AIM OF THE EXERCISE:
Bring together every line in the data that includes "continues".

THE DATA:
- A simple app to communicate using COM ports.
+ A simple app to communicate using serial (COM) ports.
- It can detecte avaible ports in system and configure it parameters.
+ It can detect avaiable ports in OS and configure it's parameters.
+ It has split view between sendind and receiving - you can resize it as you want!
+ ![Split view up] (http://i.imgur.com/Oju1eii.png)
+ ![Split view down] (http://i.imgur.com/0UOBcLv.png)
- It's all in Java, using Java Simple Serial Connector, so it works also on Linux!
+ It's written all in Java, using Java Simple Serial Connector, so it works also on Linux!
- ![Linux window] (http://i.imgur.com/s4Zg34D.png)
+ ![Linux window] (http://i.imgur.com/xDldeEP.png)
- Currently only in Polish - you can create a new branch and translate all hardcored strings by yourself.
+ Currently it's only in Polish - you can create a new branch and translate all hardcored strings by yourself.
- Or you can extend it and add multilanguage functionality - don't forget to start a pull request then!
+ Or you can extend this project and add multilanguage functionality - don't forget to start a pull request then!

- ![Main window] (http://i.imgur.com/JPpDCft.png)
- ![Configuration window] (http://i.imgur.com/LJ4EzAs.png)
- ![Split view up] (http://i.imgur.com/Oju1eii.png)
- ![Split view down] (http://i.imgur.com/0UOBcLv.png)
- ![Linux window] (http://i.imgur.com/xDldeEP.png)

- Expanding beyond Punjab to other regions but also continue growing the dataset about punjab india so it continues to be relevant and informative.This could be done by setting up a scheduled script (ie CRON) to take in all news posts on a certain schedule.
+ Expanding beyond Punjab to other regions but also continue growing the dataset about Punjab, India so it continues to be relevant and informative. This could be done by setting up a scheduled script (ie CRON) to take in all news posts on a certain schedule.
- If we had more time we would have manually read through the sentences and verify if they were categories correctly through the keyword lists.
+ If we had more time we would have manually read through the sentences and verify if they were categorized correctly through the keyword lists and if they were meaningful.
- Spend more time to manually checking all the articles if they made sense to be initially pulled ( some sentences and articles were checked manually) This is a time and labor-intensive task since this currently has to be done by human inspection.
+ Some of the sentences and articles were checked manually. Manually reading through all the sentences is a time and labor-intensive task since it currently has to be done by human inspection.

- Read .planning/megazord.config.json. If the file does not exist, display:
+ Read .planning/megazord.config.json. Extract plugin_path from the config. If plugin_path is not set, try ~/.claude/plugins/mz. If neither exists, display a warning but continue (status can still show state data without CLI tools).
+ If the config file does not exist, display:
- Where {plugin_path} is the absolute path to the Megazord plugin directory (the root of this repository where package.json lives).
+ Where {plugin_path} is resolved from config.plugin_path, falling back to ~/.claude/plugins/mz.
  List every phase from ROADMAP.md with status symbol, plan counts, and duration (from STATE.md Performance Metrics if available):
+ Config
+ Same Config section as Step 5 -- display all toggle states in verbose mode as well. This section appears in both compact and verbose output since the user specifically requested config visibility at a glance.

ANSWER AREA:
- Expanding beyond Punjab to other regions but also continue growing the dataset about punjab india so it continues to be relevant and informative.This could be done by setting up a scheduled script (ie CRON) to take in all news posts on a certain schedule.
+ Expanding beyond Punjab to other regions but also continue growing the dataset about Punjab, India so it continues to be relevant and informative. This could be done by setting up a scheduled script (ie CRON) to take in all news posts on a certain schedule.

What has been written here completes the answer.